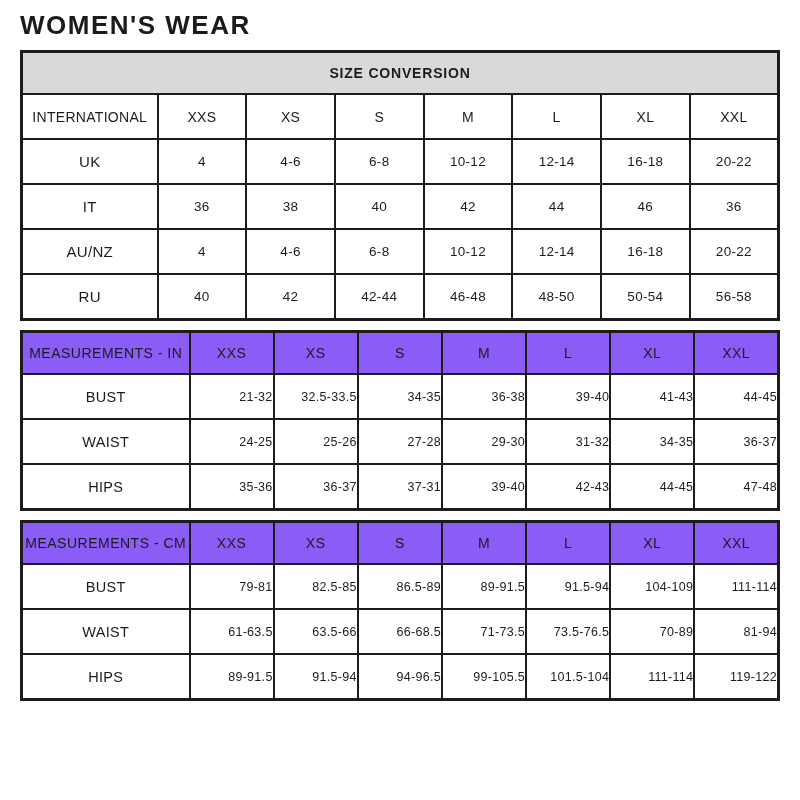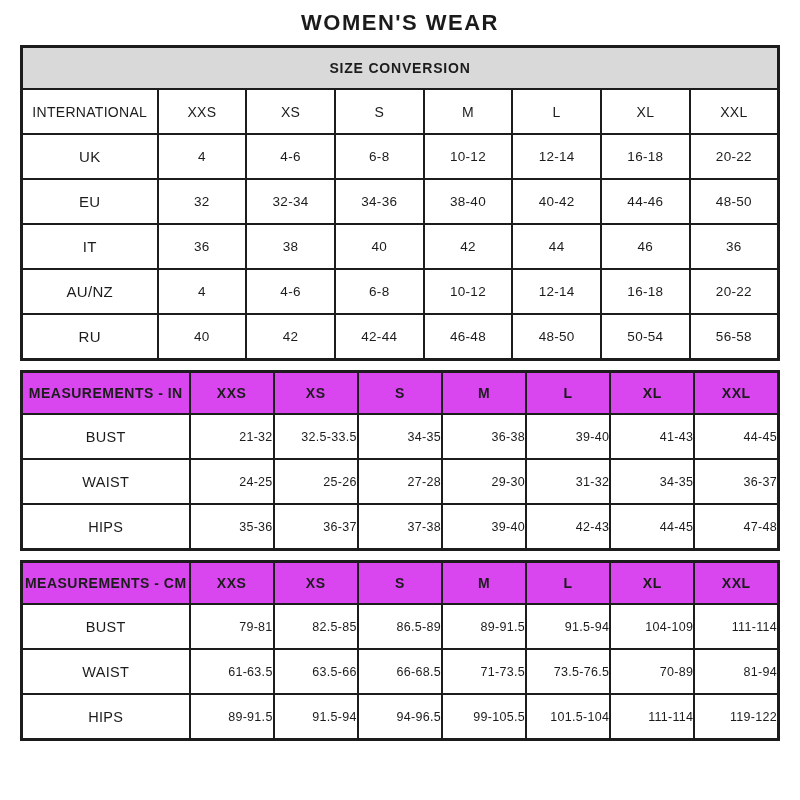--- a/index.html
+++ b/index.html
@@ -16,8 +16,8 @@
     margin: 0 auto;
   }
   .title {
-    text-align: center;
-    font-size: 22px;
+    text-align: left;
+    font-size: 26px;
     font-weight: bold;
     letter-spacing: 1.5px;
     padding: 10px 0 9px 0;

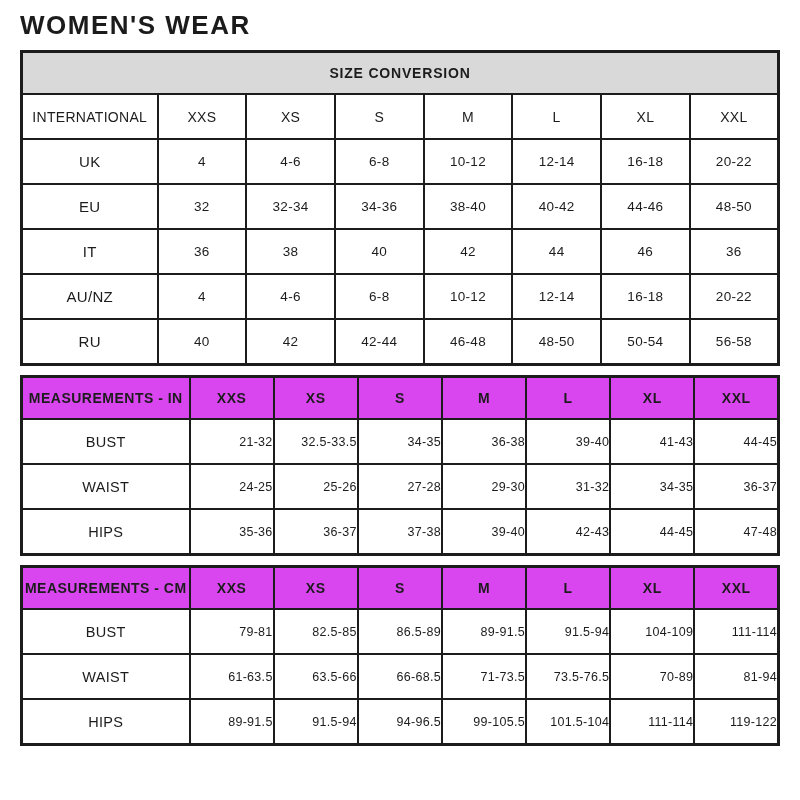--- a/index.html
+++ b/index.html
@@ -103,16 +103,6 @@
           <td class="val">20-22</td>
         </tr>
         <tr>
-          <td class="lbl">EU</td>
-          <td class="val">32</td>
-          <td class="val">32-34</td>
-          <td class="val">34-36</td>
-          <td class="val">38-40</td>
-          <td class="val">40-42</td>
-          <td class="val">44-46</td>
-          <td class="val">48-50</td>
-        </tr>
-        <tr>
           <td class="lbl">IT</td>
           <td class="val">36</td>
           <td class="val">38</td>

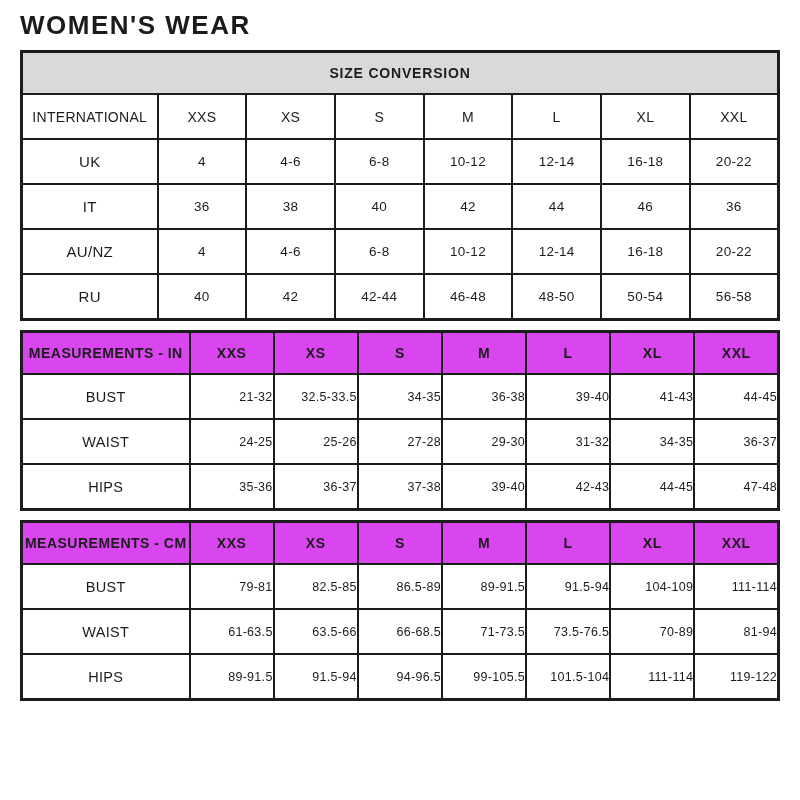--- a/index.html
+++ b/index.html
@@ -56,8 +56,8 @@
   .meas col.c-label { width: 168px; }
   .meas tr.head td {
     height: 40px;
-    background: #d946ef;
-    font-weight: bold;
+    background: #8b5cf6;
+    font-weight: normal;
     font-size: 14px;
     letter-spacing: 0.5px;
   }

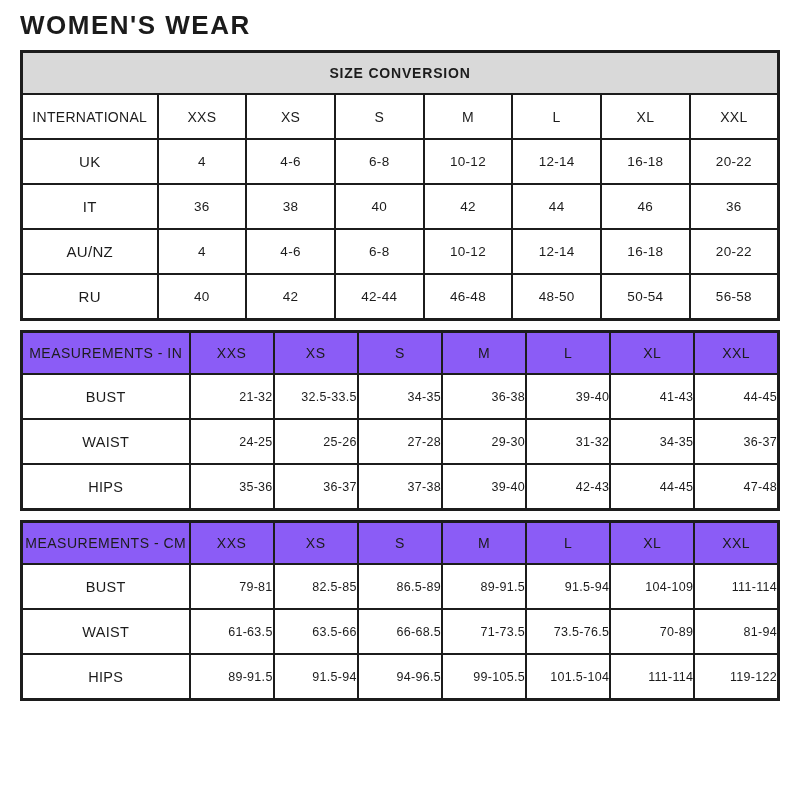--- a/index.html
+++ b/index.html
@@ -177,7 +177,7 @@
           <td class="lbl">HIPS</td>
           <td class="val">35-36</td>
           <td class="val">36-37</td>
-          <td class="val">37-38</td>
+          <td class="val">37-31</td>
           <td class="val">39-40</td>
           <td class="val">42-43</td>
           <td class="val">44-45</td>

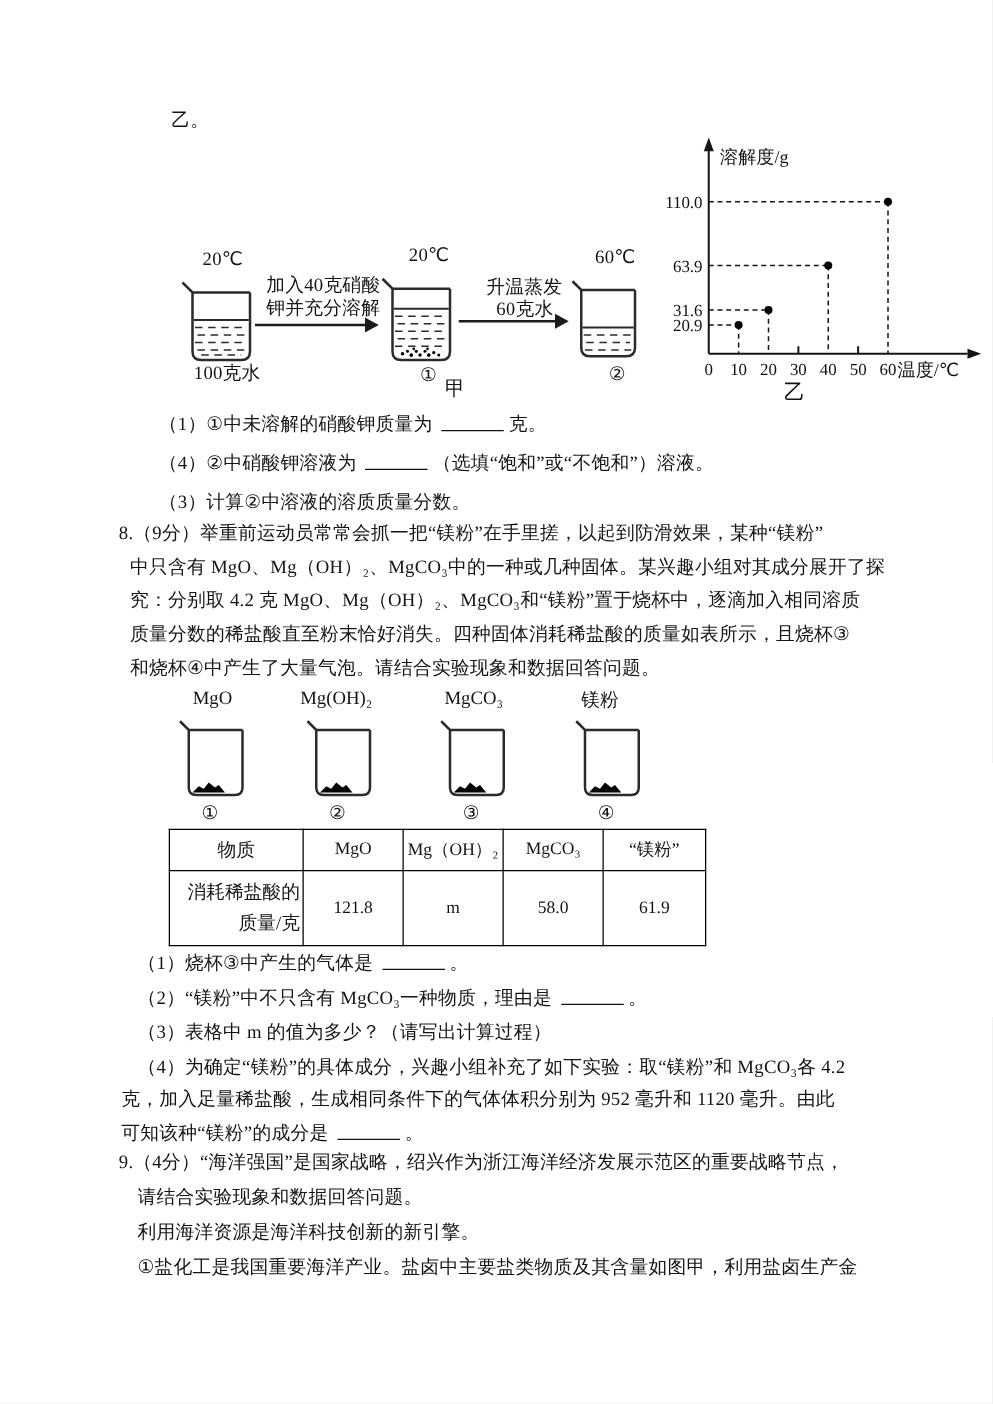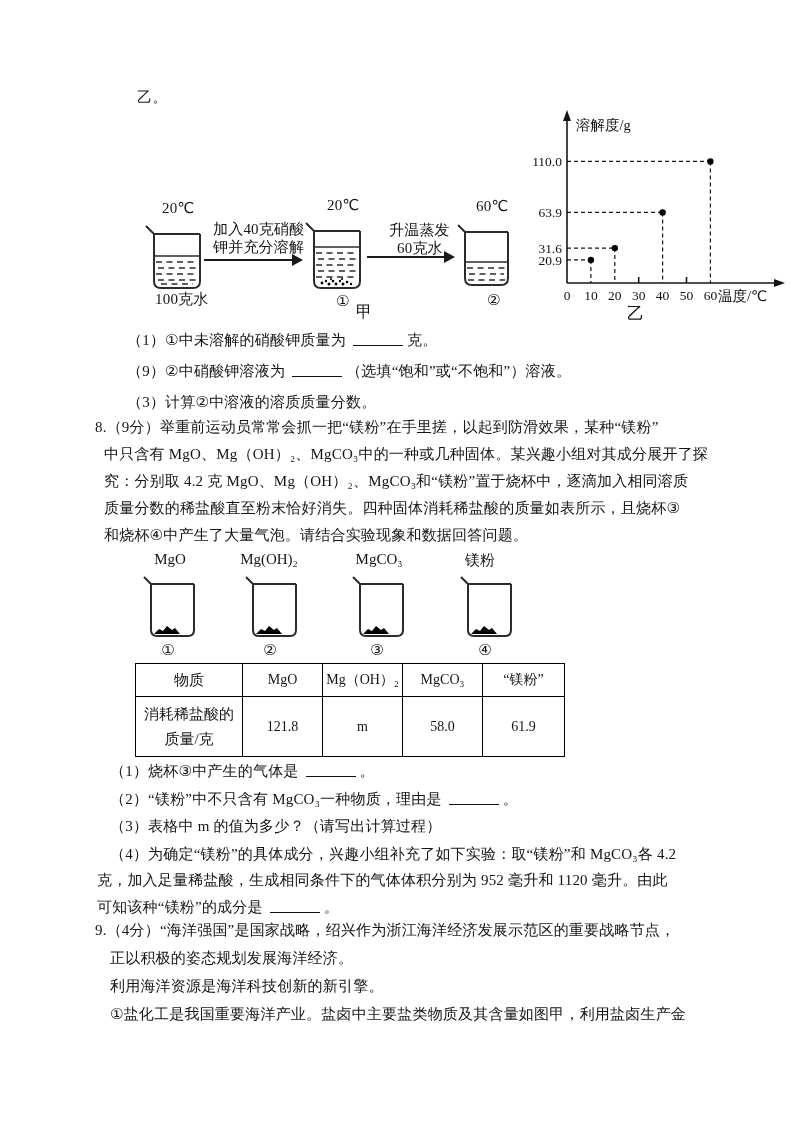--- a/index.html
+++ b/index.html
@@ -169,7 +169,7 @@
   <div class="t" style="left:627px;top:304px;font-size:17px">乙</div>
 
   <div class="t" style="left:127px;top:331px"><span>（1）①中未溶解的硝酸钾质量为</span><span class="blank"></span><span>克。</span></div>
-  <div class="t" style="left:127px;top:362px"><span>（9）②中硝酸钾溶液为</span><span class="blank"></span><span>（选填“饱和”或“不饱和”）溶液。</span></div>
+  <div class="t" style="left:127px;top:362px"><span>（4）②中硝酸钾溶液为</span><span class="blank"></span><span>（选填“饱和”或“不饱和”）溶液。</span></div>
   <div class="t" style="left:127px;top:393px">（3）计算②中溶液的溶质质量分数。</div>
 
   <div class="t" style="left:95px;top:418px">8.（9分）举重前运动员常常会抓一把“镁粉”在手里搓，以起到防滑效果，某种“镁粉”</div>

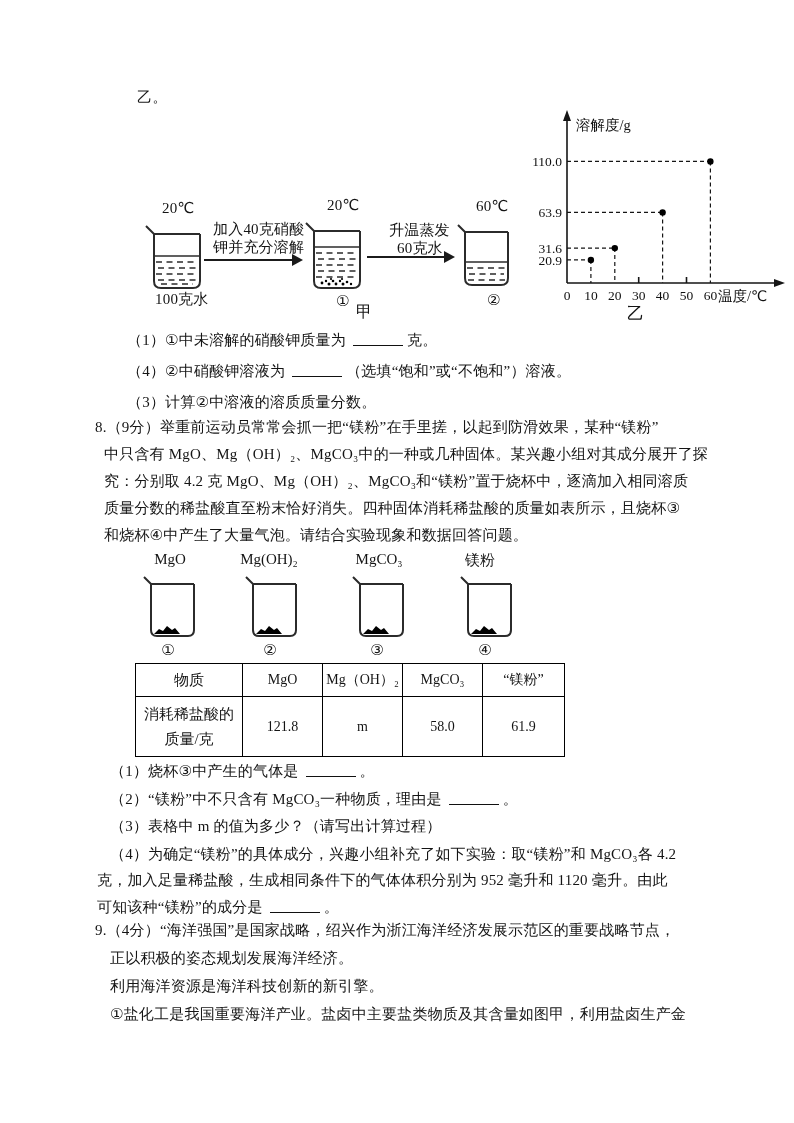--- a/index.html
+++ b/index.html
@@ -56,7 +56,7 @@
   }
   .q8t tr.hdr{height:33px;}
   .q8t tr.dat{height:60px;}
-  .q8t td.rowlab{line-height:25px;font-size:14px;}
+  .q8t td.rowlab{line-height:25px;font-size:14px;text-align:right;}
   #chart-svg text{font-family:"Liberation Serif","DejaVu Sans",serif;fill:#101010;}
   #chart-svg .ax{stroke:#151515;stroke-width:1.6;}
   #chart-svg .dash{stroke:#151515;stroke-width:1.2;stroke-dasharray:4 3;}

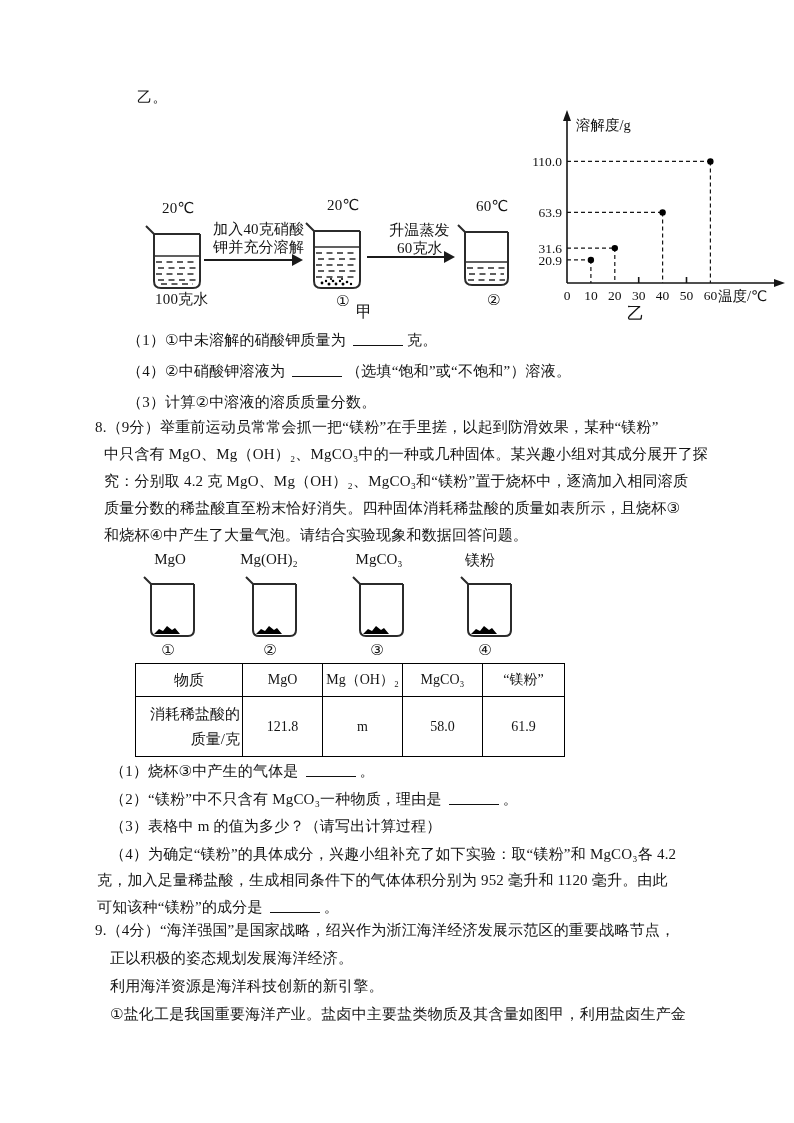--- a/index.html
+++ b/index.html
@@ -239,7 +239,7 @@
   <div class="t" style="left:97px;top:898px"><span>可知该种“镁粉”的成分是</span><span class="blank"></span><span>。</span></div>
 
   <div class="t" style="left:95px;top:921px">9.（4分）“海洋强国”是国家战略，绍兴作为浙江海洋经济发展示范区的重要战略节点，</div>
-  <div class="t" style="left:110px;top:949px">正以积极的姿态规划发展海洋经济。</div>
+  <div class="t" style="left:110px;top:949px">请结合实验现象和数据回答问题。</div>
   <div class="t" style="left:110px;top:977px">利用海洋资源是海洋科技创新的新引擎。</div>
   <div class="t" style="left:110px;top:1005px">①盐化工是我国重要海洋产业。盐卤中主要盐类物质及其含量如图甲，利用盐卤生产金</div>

-----

» **What the exercise asks**
Output the data above without changes, apart from leaving out the pictures.

» **Expected answer**
--- a/index.html
+++ b/index.html
@@ -16,8 +16,8 @@
     margin: 0 auto;
   }
   .title {
-    text-align: center;
-    font-size: 22px;
+    text-align: left;
+    font-size: 26px;
     font-weight: bold;
     letter-spacing: 1.5px;
     padding: 10px 0 9px 0;

--- a/index.html
+++ b/index.html
@@ -103,16 +103,6 @@
           <td class="val">20-22</td>
         </tr>
         <tr>
-          <td class="lbl">EU</td>
-          <td class="val">32</td>
-          <td class="val">32-34</td>
-          <td class="val">34-36</td>
-          <td class="val">38-40</td>
-          <td class="val">40-42</td>
-          <td class="val">44-46</td>
-          <td class="val">48-50</td>
-        </tr>
-        <tr>
           <td class="lbl">IT</td>
           <td class="val">36</td>
           <td class="val">38</td>

--- a/index.html
+++ b/index.html
@@ -56,8 +56,8 @@
   .meas col.c-label { width: 168px; }
   .meas tr.head td {
     height: 40px;
-    background: #d946ef;
-    font-weight: bold;
+    background: #8b5cf6;
+    font-weight: normal;
     font-size: 14px;
     letter-spacing: 0.5px;
   }

--- a/index.html
+++ b/index.html
@@ -177,7 +177,7 @@
           <td class="lbl">HIPS</td>
           <td class="val">35-36</td>
           <td class="val">36-37</td>
-          <td class="val">37-38</td>
+          <td class="val">37-31</td>
           <td class="val">39-40</td>
           <td class="val">42-43</td>
           <td class="val">44-45</td>

--- a/index.html
+++ b/index.html
@@ -169,7 +169,7 @@
   <div class="t" style="left:627px;top:304px;font-size:17px">乙</div>
 
   <div class="t" style="left:127px;top:331px"><span>（1）①中未溶解的硝酸钾质量为</span><span class="blank"></span><span>克。</span></div>
-  <div class="t" style="left:127px;top:362px"><span>（9）②中硝酸钾溶液为</span><span class="blank"></span><span>（选填“饱和”或“不饱和”）溶液。</span></div>
+  <div class="t" style="left:127px;top:362px"><span>（4）②中硝酸钾溶液为</span><span class="blank"></span><span>（选填“饱和”或“不饱和”）溶液。</span></div>
   <div class="t" style="left:127px;top:393px">（3）计算②中溶液的溶质质量分数。</div>
 
   <div class="t" style="left:95px;top:418px">8.（9分）举重前运动员常常会抓一把“镁粉”在手里搓，以起到防滑效果，某种“镁粉”</div>

--- a/index.html
+++ b/index.html
@@ -56,7 +56,7 @@
   }
   .q8t tr.hdr{height:33px;}
   .q8t tr.dat{height:60px;}
-  .q8t td.rowlab{line-height:25px;font-size:14px;}
+  .q8t td.rowlab{line-height:25px;font-size:14px;text-align:right;}
   #chart-svg text{font-family:"Liberation Serif","DejaVu Sans",serif;fill:#101010;}
   #chart-svg .ax{stroke:#151515;stroke-width:1.6;}
   #chart-svg .dash{stroke:#151515;stroke-width:1.2;stroke-dasharray:4 3;}

--- a/index.html
+++ b/index.html
@@ -239,7 +239,7 @@
   <div class="t" style="left:97px;top:898px"><span>可知该种“镁粉”的成分是</span><span class="blank"></span><span>。</span></div>
 
   <div class="t" style="left:95px;top:921px">9.（4分）“海洋强国”是国家战略，绍兴作为浙江海洋经济发展示范区的重要战略节点，</div>
-  <div class="t" style="left:110px;top:949px">正以积极的姿态规划发展海洋经济。</div>
+  <div class="t" style="left:110px;top:949px">请结合实验现象和数据回答问题。</div>
   <div class="t" style="left:110px;top:977px">利用海洋资源是海洋科技创新的新引擎。</div>
   <div class="t" style="left:110px;top:1005px">①盐化工是我国重要海洋产业。盐卤中主要盐类物质及其含量如图甲，利用盐卤生产金</div>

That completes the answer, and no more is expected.